→ **AVAILABLE RECORDS**
┄┄┄┄┄┄┄┄┄┄

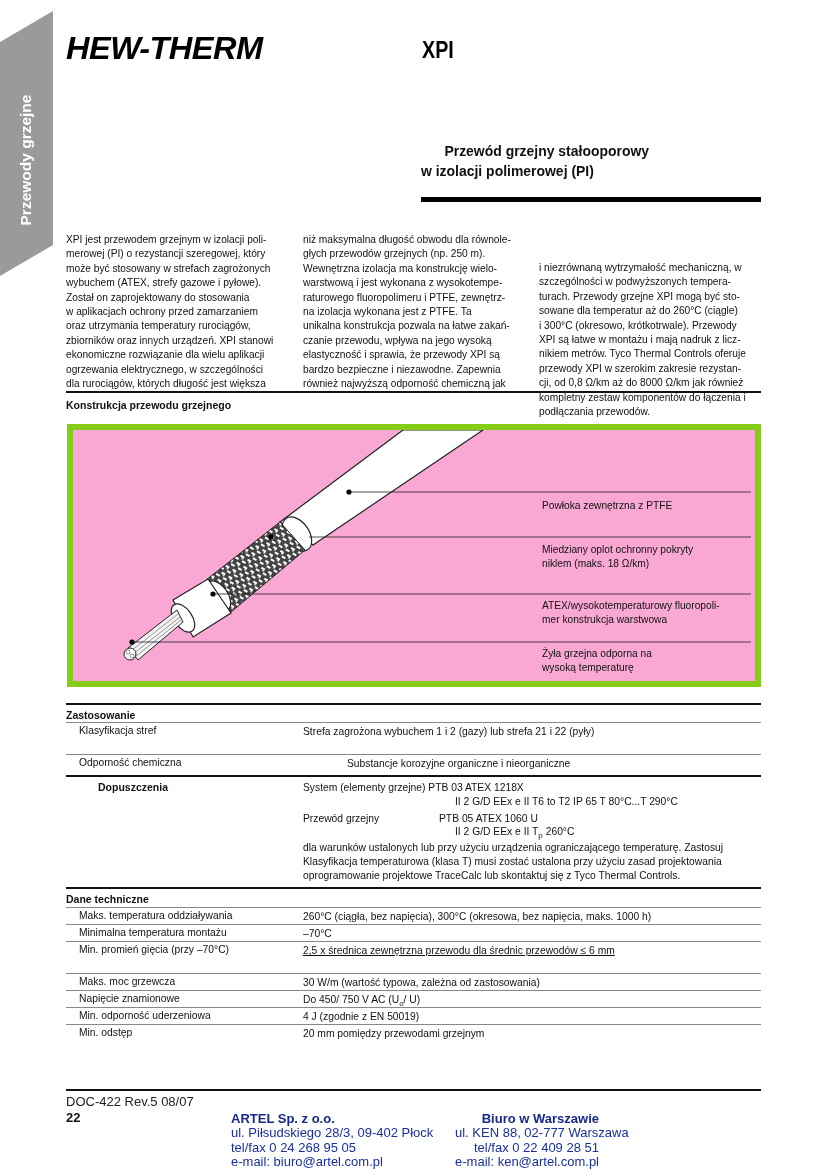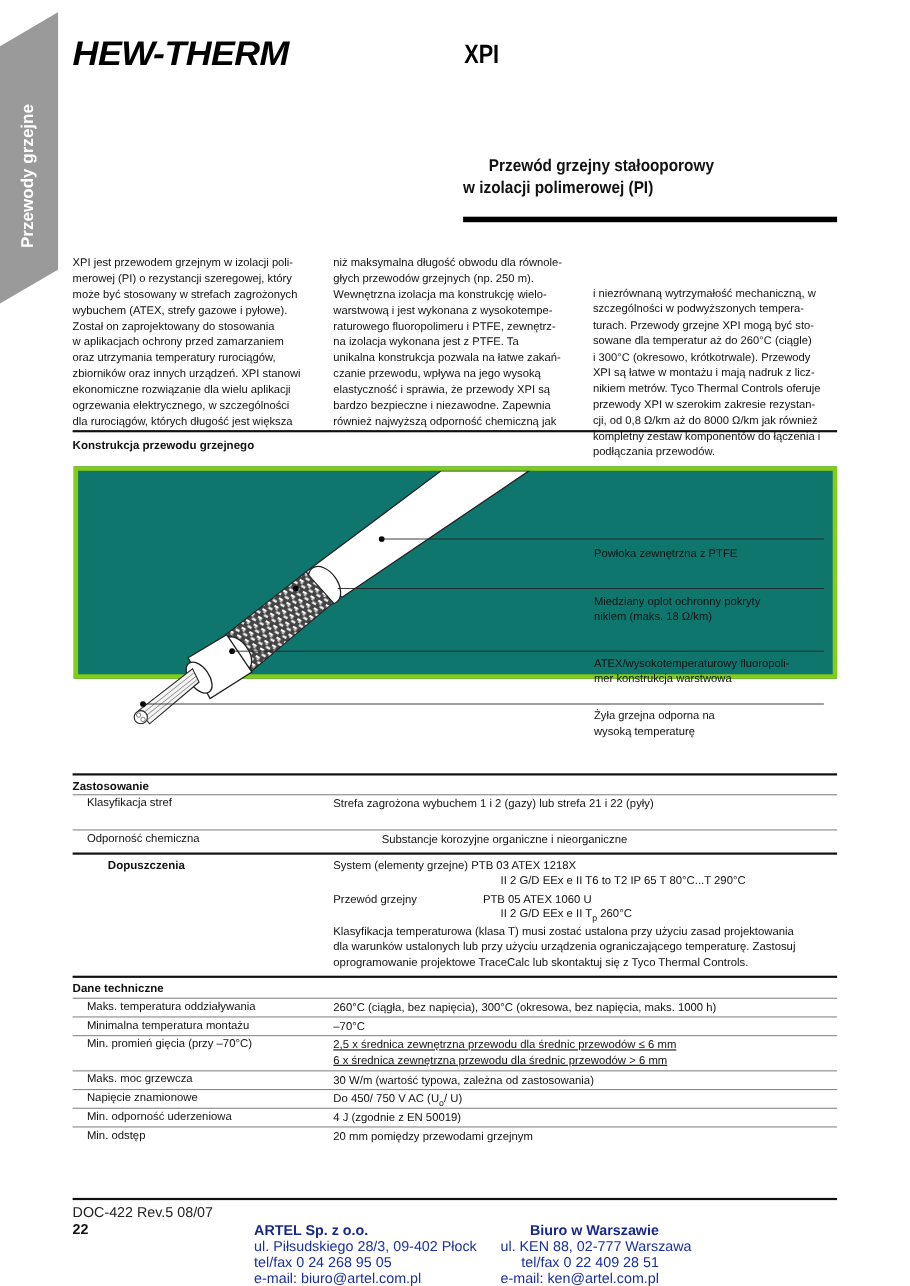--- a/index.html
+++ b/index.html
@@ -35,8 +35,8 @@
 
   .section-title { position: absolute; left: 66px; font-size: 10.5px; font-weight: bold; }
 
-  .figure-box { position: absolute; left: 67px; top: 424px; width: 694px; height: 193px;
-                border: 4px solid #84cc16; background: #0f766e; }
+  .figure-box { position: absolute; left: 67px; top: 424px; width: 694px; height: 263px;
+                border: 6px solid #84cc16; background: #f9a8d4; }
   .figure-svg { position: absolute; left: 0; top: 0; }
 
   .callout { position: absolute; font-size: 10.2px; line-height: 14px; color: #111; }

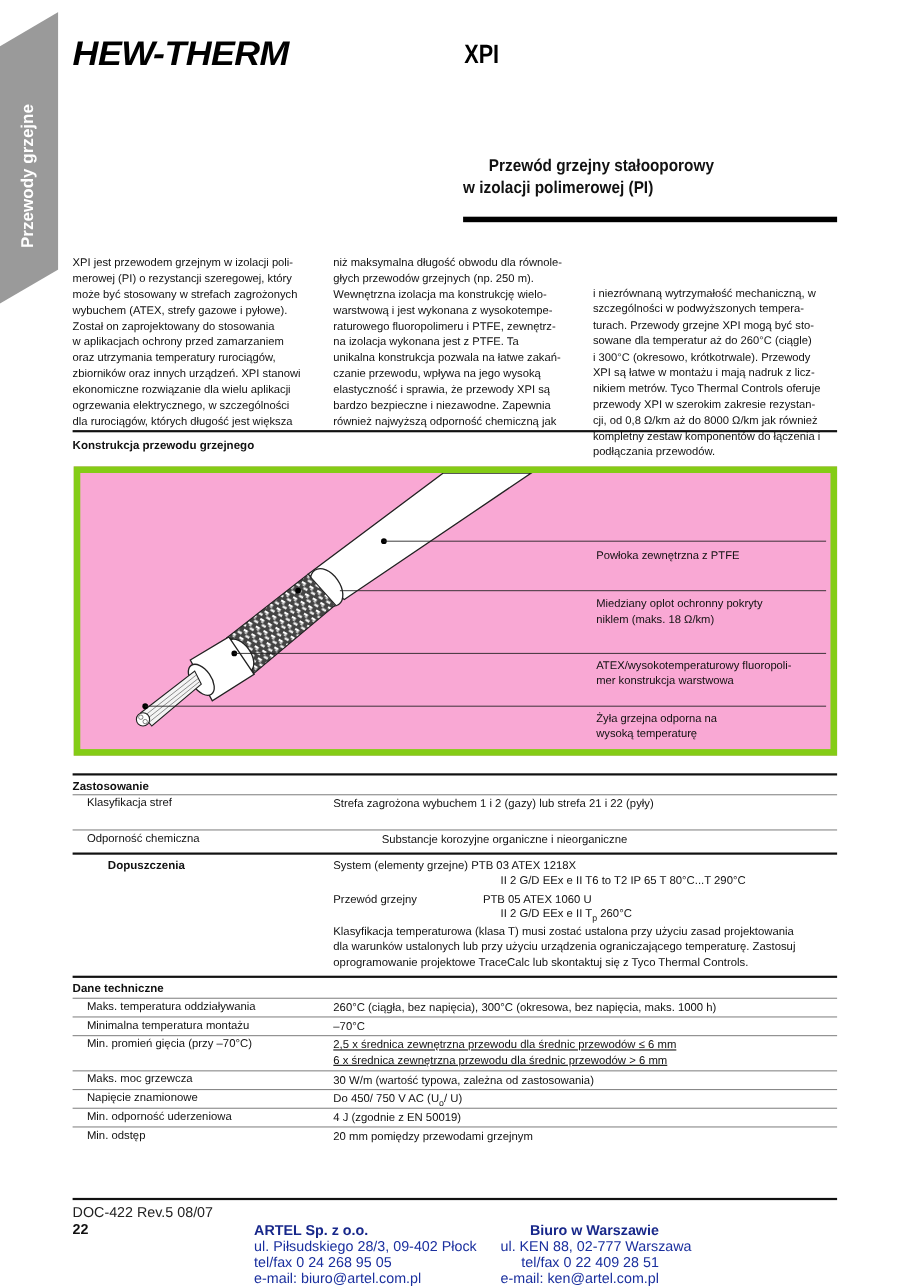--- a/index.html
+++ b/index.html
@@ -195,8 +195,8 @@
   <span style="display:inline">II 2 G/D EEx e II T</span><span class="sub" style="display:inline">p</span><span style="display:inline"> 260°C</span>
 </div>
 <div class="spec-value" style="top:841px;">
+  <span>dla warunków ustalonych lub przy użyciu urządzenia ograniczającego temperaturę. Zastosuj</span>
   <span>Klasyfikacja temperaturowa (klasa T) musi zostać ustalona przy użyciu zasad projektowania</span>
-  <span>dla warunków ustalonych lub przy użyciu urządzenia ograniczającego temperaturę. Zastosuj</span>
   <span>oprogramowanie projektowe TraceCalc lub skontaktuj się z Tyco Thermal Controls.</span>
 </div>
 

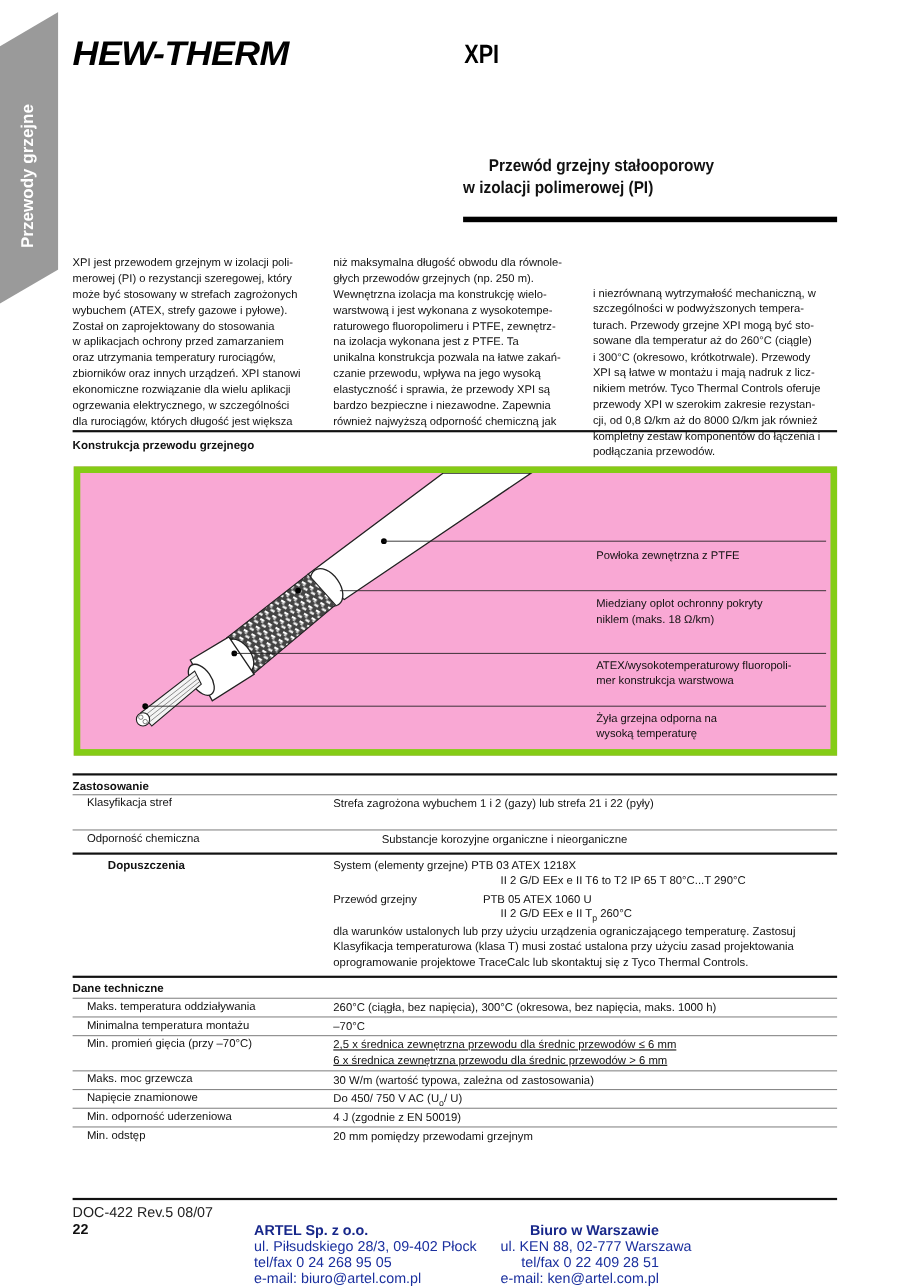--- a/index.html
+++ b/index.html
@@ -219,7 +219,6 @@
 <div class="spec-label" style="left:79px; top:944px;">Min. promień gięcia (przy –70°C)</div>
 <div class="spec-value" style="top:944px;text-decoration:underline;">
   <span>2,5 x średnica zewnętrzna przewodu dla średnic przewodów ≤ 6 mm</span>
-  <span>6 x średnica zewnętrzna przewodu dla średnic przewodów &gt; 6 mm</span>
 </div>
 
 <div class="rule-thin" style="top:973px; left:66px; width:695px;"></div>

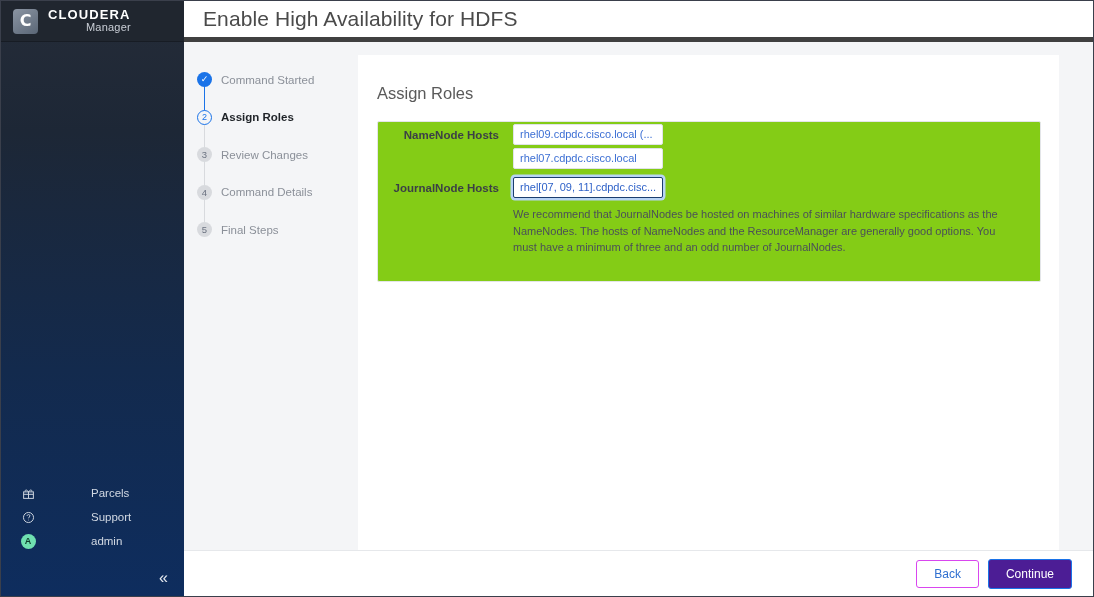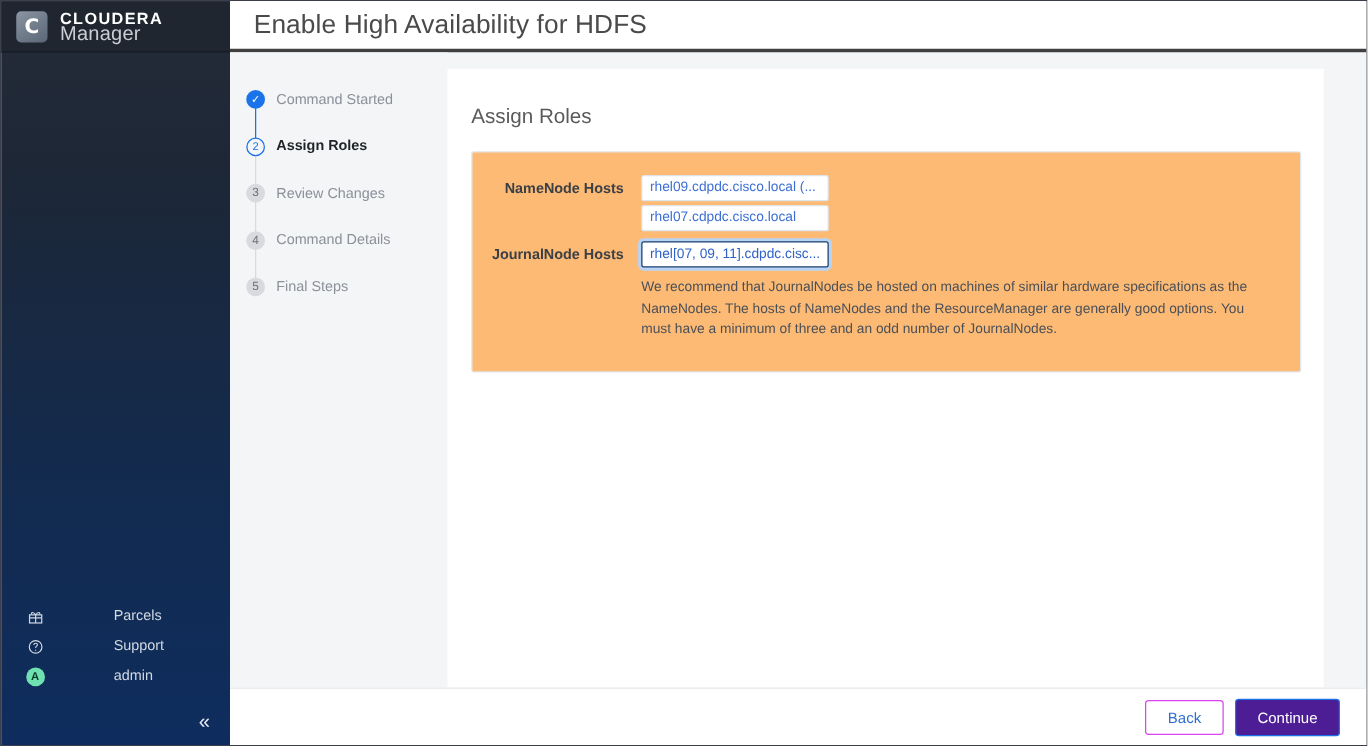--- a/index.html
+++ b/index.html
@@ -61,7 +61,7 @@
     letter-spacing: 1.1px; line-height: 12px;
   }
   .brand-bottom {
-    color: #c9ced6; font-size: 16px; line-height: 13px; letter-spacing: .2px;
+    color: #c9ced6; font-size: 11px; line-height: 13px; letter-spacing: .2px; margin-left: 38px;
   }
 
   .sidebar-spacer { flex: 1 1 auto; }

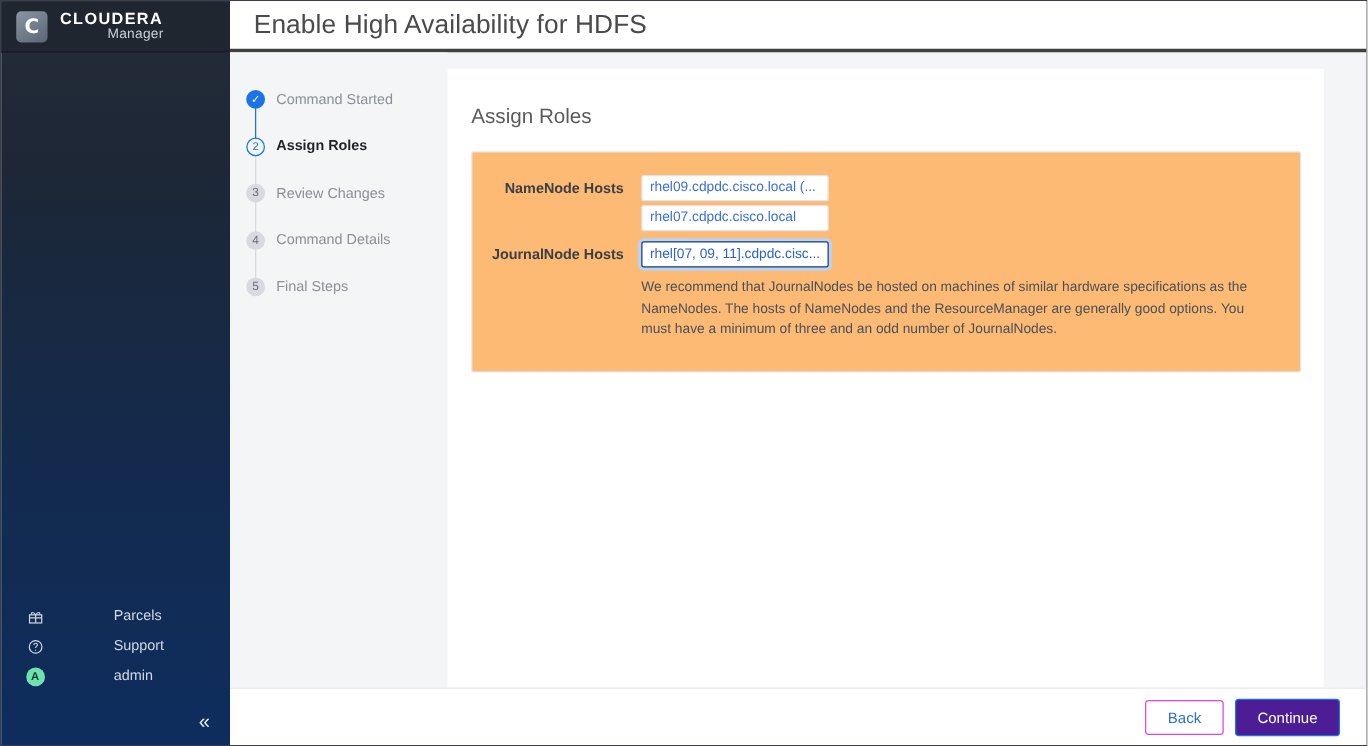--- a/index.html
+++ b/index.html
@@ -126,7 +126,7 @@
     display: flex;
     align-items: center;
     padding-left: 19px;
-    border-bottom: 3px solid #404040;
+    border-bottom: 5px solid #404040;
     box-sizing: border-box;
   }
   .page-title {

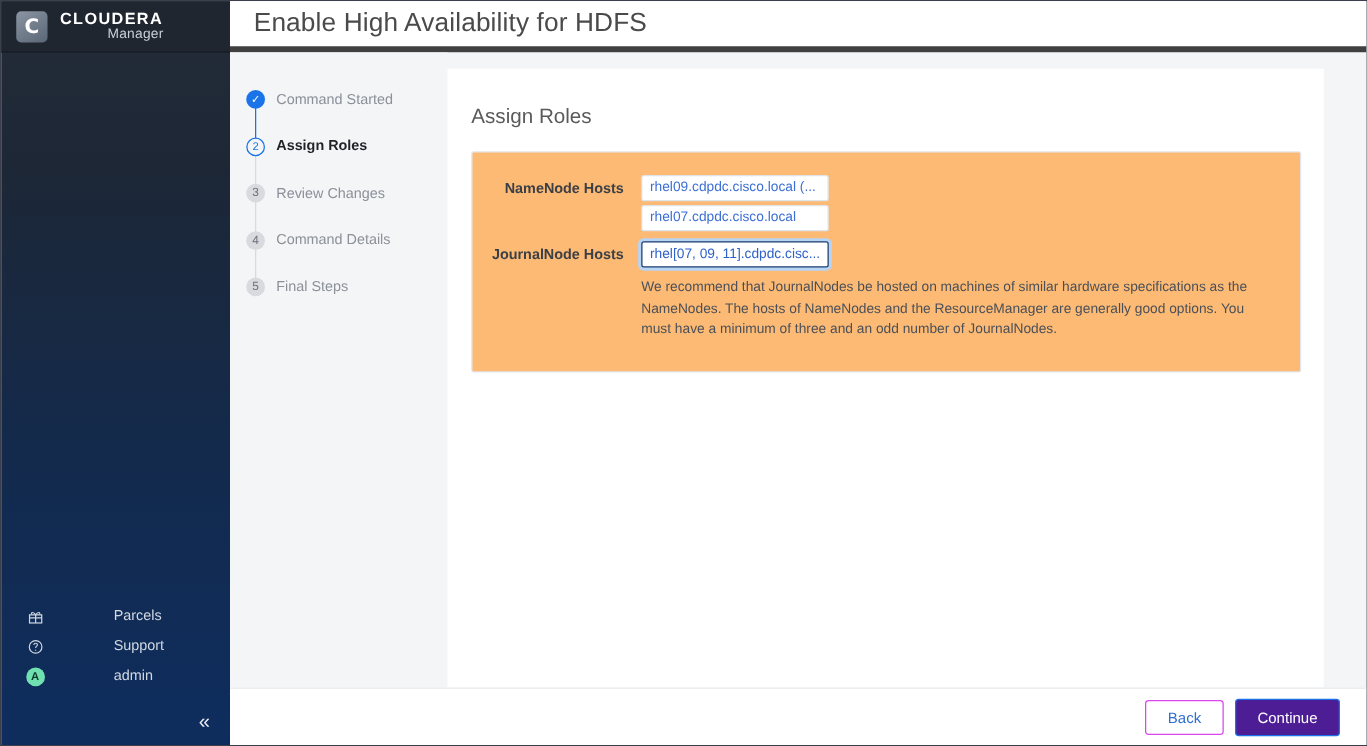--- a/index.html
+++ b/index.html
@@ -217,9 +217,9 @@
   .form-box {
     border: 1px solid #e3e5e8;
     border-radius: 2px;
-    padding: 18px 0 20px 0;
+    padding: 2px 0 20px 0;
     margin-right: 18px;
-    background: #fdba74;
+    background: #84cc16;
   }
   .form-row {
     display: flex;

┄┄┄┄┄┄┄┄┄┄

→ **TASK TO CARRY OUT**
Write out the lines above from the one with "flex: 1 1 auto;" through the one with "5px solid #404040;", ends included, exactly; no picture goes in.

→ **TASK SOLUTION**
   .sidebar-spacer { flex: 1 1 auto; }

--- a/index.html
+++ b/index.html
@@ -126,7 +126,7 @@
     display: flex;
     align-items: center;
     padding-left: 19px;
-    border-bottom: 3px solid #404040;
+    border-bottom: 5px solid #404040;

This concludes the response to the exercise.